Walls: There's no other category where emotions are so close to the surface. It’s health and life and death and families and pain and grief and anxiety: a huge well of human emotion that we just don't acknowledge.
Acknowledging that is what changes pharma ads, because right now we say there's a huge well of data that we need to take out of a clinical trial or study and put into a :60 ad.
If you start from the other side, you go, “I know these people need a drug, but what do they want from that drug? It's probably not another picnic or walk. it might be their dignity. Until we stop trying to say, “How do we get all this information into a TV ad?” and instead say, “How does this drug serve these people?,” we’ll be stuck.
P&HI: Can you name campaigns from other agencies that have gotten it right?
Fisher: "Life Models" [created by Area 23], for women with breast cancer who are about to have a mastectomy, took images from a live figure drawing class and sent them to plastic surgeons’ offices as a way to have patients be seen and feel like somebody understands what they're about to go through.
Walls: So you look at not putting on a shirt [and going flat after mastectomy] and most pharma agencies would have backed about four steps away from that because the regulations are so tight. (They’d) want to make that feel more medical, to take it to a space where nobody could be offended by it.
Companies have got boxed into what they believe they can and can't say. So they look for the quietest middle space. And most of the copy feels as though it's written for legal - not because legal people at the company forced you there, but because all the creatives are so aware of what the guidelines are. They never go up to the line and push against them. I've never worked anywhere where creatives knew as much about. legal and regulatory as they do here in pharma.
P&HI: All those rules make it impossible to do a :30 spot, right? That's why they're almost all :60s?
Walls: Yeah. They're enormous because I've got to give you 23 seconds of possible adverse effects.
Fisher: That's why it became so formulaic. There's only so much you can fit in.
P&HI: Can you give me examples of a Moon Rabbit campaign that doesn't fall into that trap?
Walls: Inbrija is a rescue medication for patients seven or eight years into having Parkinson's who start to get break-through symptoms: freezing, losing bladder control, unsteady gait, falls.
Our campaign was very simple. The World Parkinson's Conference in Barcelona had a giant quilt that everybody signed, and the word repeated most often was “fight.” We started to talk to the patients, and the number one therapy people do is called Ready, Steady Boxing.
Every single patient said: “What I want is the ability to say: “Not now, not today, not during this dinner, not in front of my grandkids, not at the big game. I want to be able to fight back and just have these little temporary wins.”

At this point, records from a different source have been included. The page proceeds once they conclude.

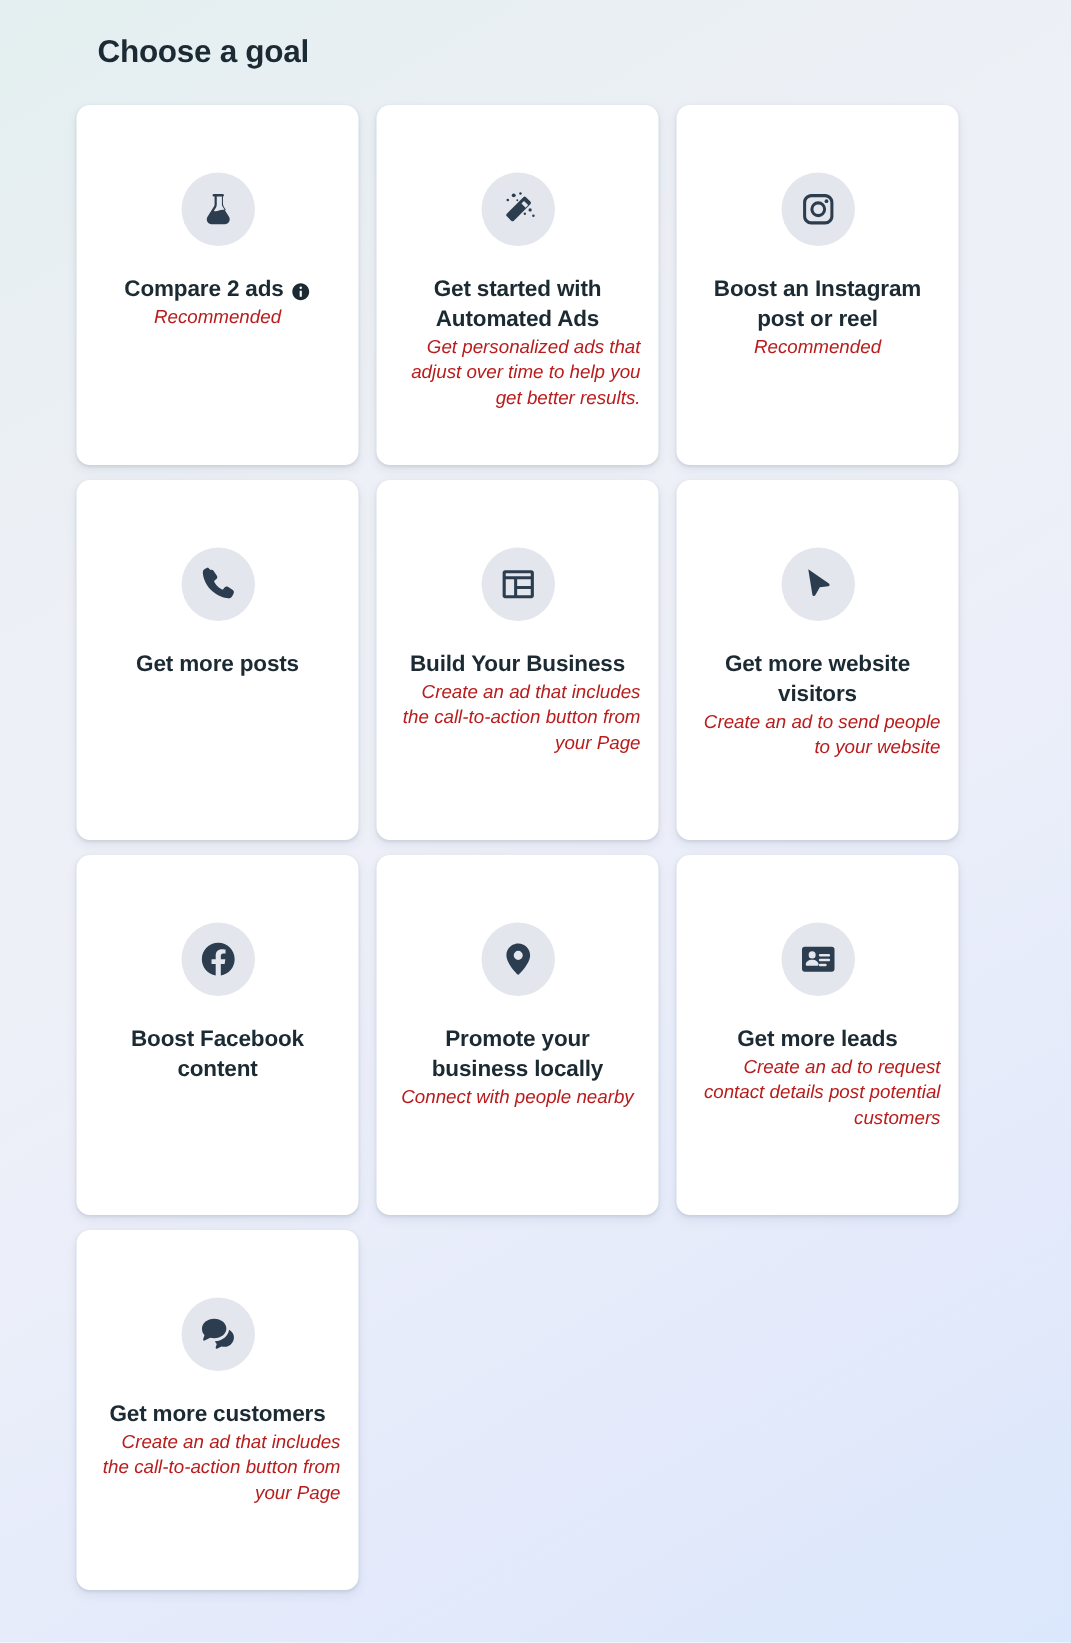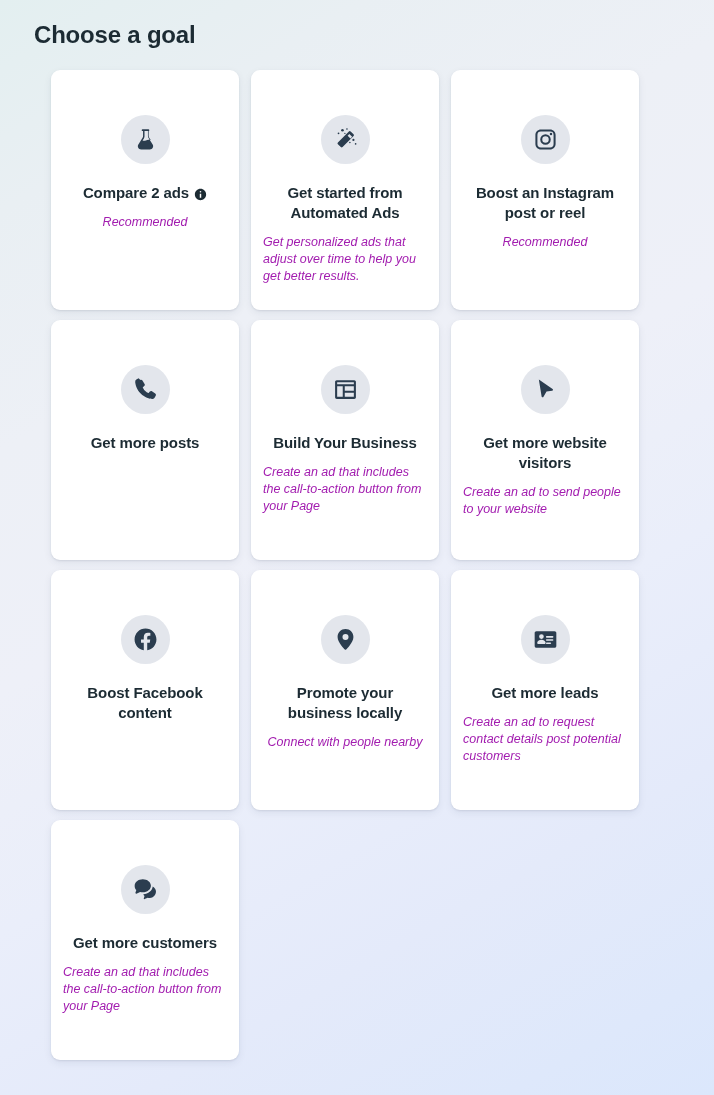--- a/index.html
+++ b/index.html
@@ -34,9 +34,9 @@
 
   .page-title {
     position: absolute;
-    left: 34px;
+    left: 65px;
     top: 22px;
-    font-size: 24px;
+    font-size: 21px;
     line-height: 26px;
     font-weight: 700;
     letter-spacing: -0.2px;

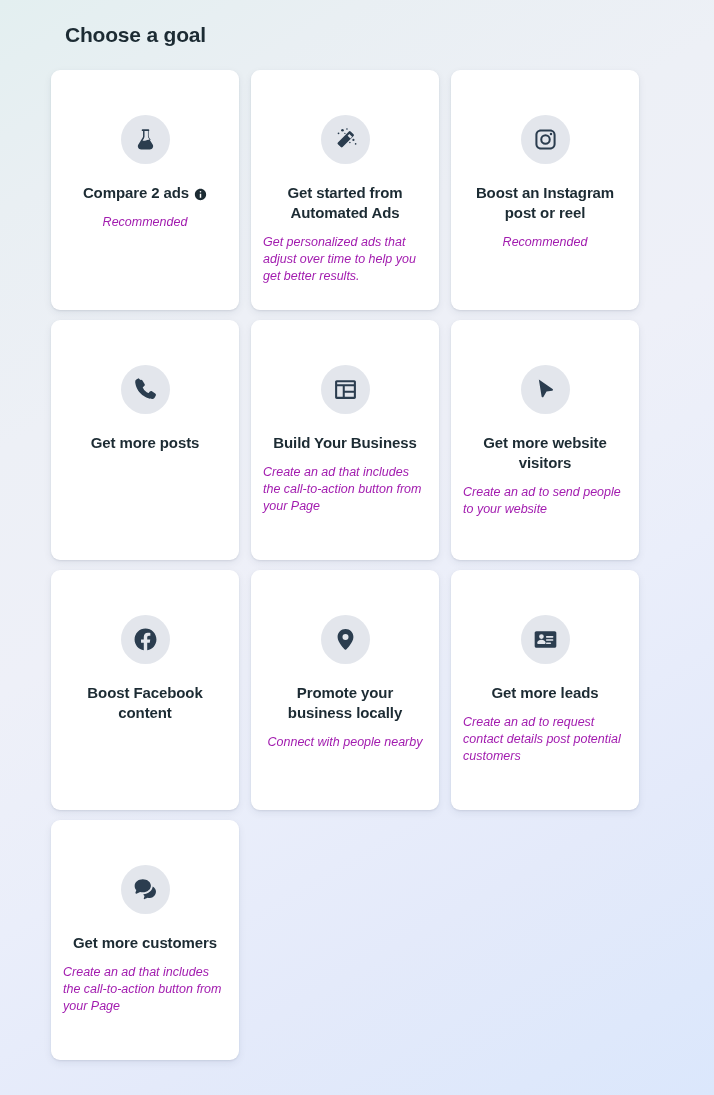--- a/index.html
+++ b/index.html
@@ -164,7 +164,7 @@
           </svg>
         </div>
         <div class="card-title title-row">
-          <span>Get started from Automated Ads</span>
+          <span>Get started with Automated Ads</span>
         </div>
         <div class="card-sub">Get personalized ads that adjust over time to help you get better results.</div>
       </div>

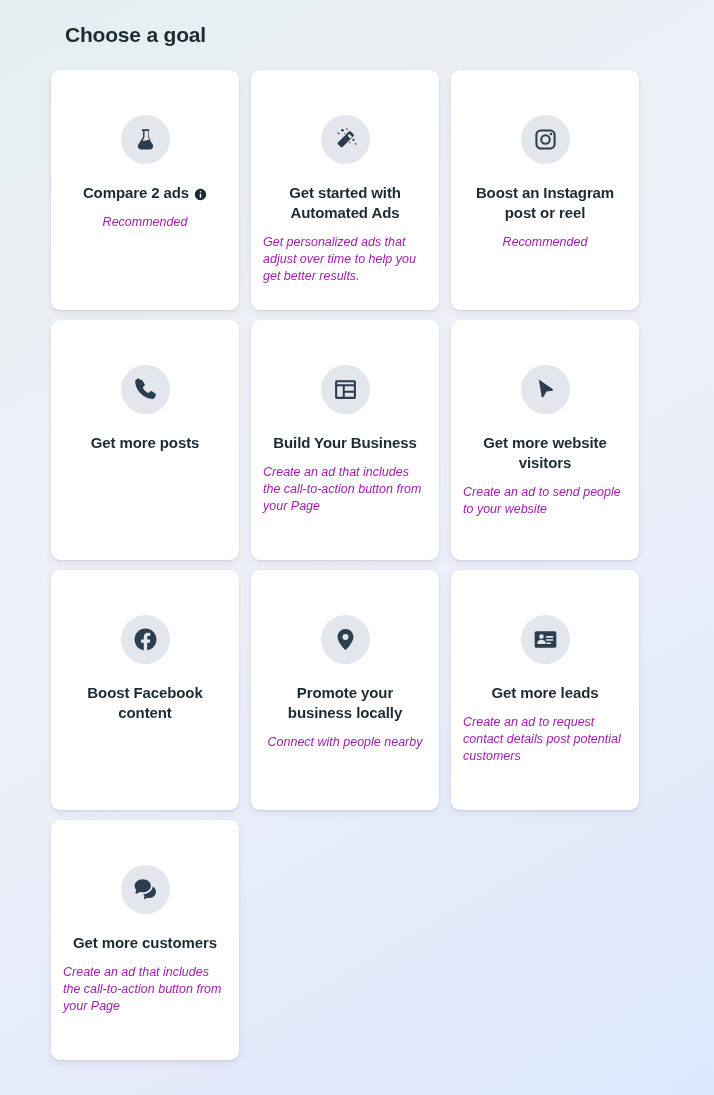--- a/index.html
+++ b/index.html
@@ -117,12 +117,11 @@
   .info-icon svg { width: 13px; height: 13px; display: block; fill: #1c2b33; }
 
   .card-sub {
-    margin-top: 11px;
     font-size: 12.5px;
     line-height: 17px;
     font-style: italic;
-    text-align: left;
-    color: #a21caf;
+    text-align: right;
+    color: #b91c1c;
     max-width: 168px;
   }
 </style>

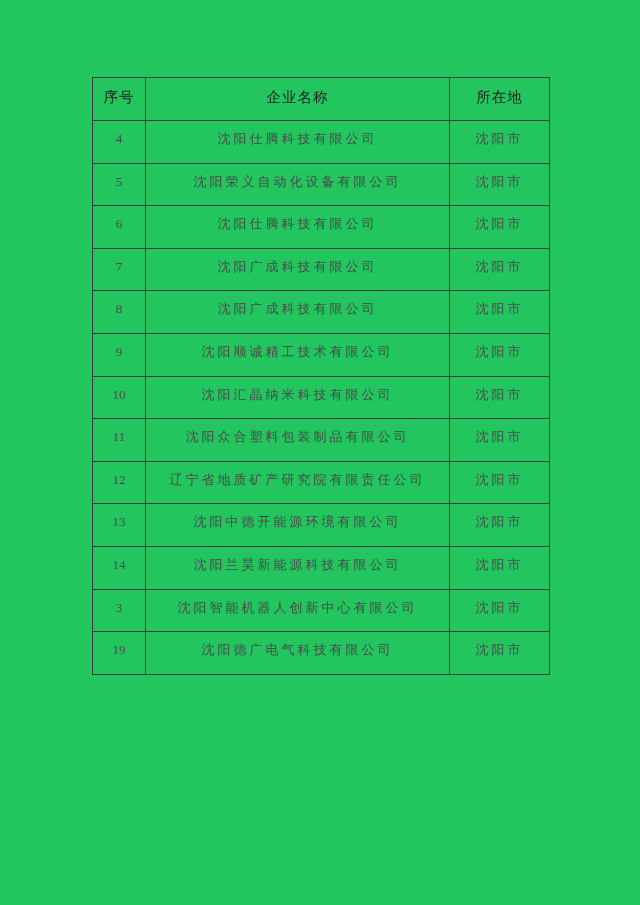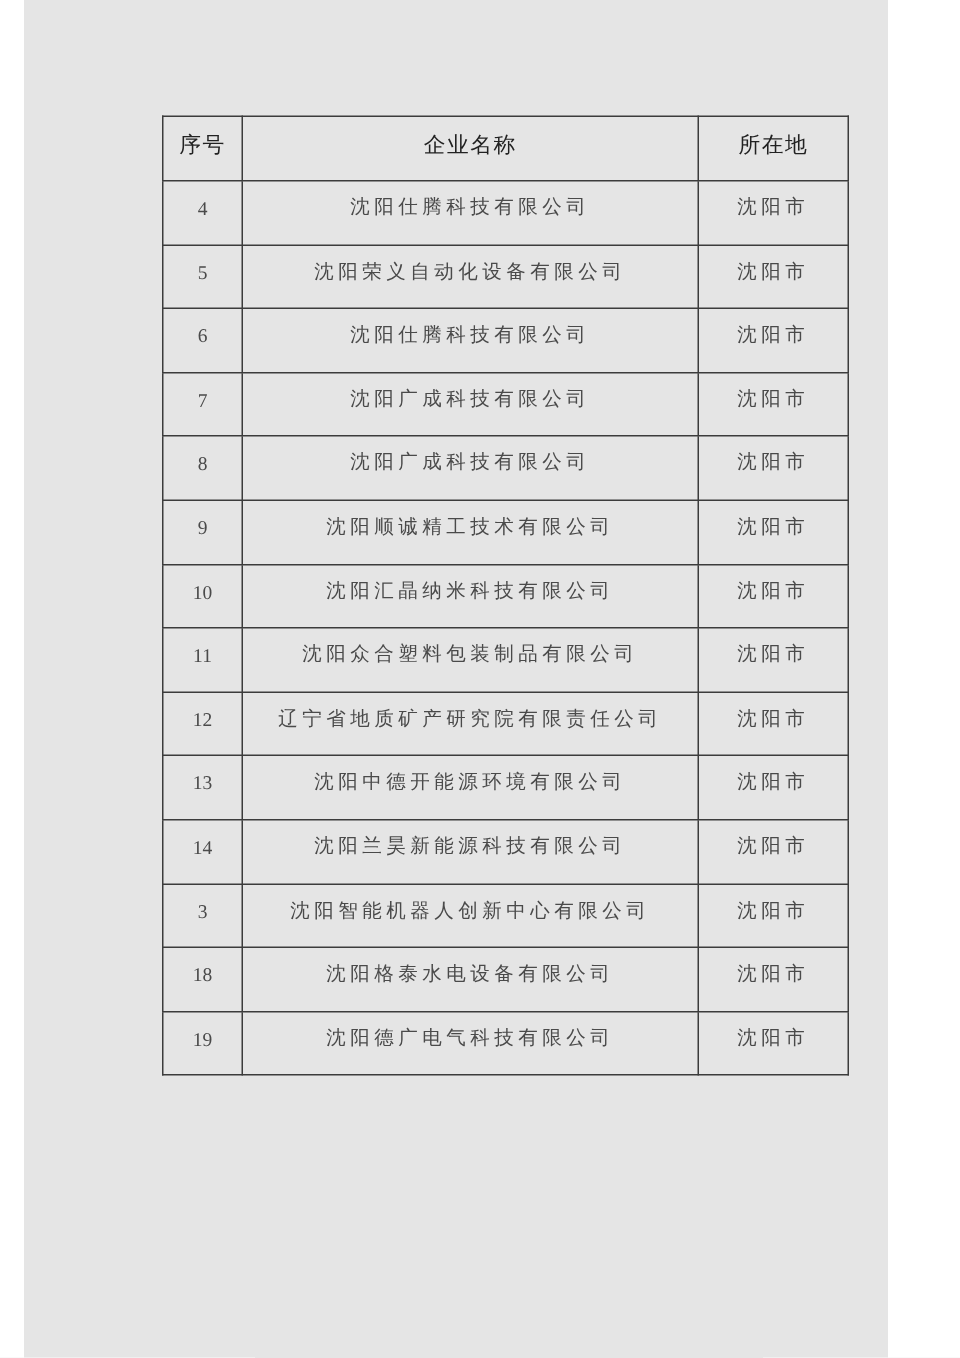--- a/index.html
+++ b/index.html
@@ -17,9 +17,9 @@
   }
   .page {
     position: absolute;
-    left: 16px; top: 0;
-    width: 576px; height: 905px;
-    background: #e5e5e5;
+    left: 0; top: 0;
+    width: 640px; height: 905px;
+    background: #22c55e;
   }
   table.list {
     position: absolute;

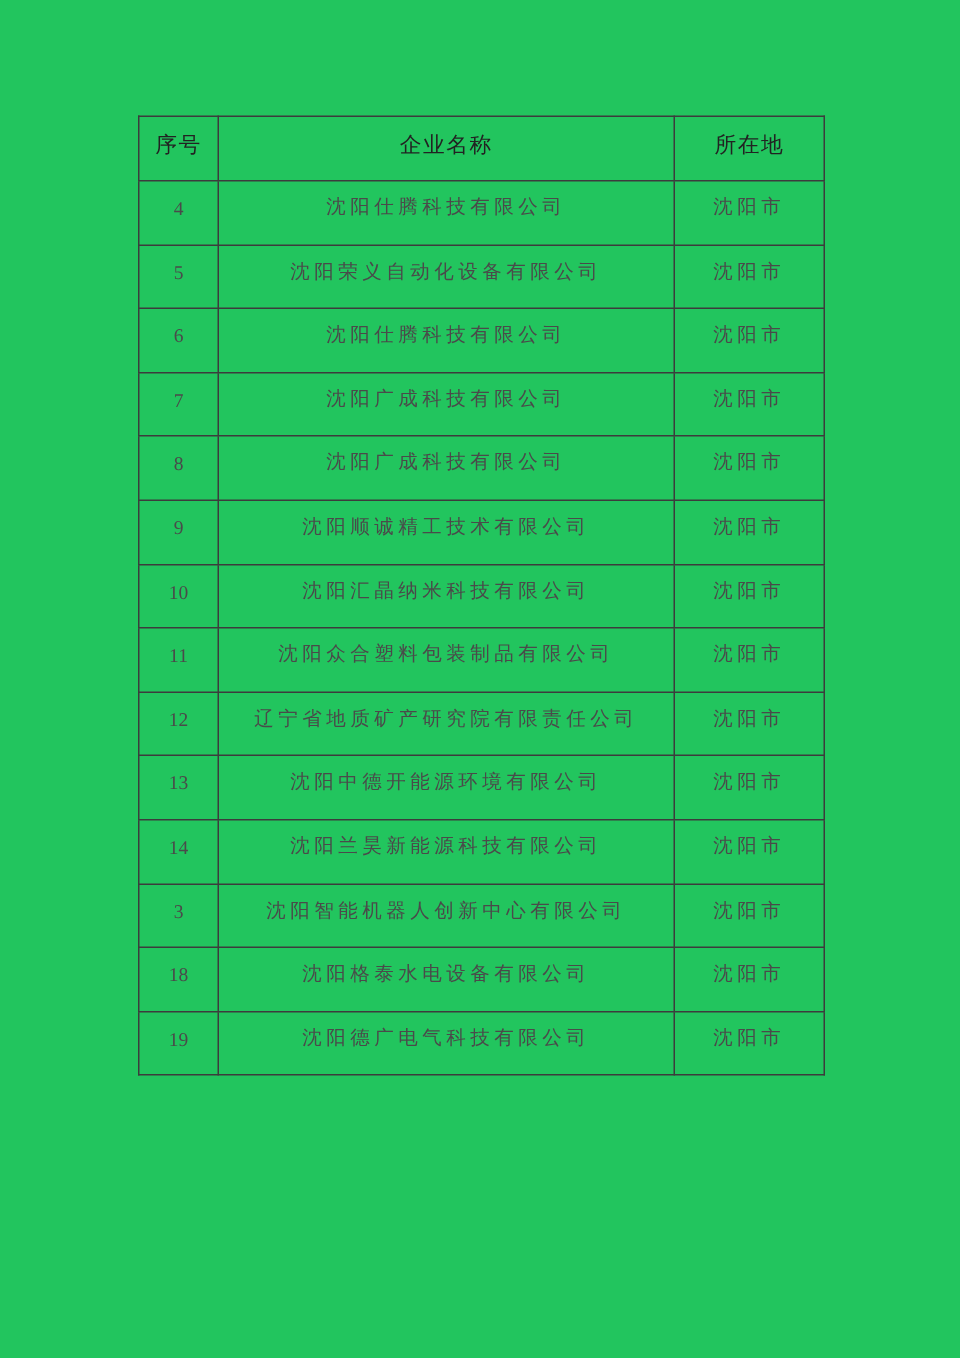--- a/index.html
+++ b/index.html
@@ -145,11 +145,6 @@
         <td class="loc">沈阳市</td>
       </tr>
       <tr>
-        <td class="num">18</td>
-        <td class="name">沈阳格泰水电设备有限公司</td>
-        <td class="loc">沈阳市</td>
-      </tr>
-      <tr>
         <td class="num">19</td>
         <td class="name">沈阳德广电气科技有限公司</td>
         <td class="loc">沈阳市</td>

In our campaign, “For the “Fighters,” we went to doctors and said, “You're not using this to help people control their symptoms. It's not about avoiding falls. It's about the dignity of the fight. It's about morale. It's about keeping these people's spirits up.”
Real patients were in the ads. It's the first time they'd ever seen (other) Parkinson's patients in a Parkinson's ad. Not actors, because one of the other things they said to us was, “We see Michael J. Fox. But everybody else is playing a Parkinson's patient.”
We could have spent all of the time telling doctors that we were the fastest-acting, that inhaled worked better than an ingested pill, but the idea of giving people the dignity of the fight worked.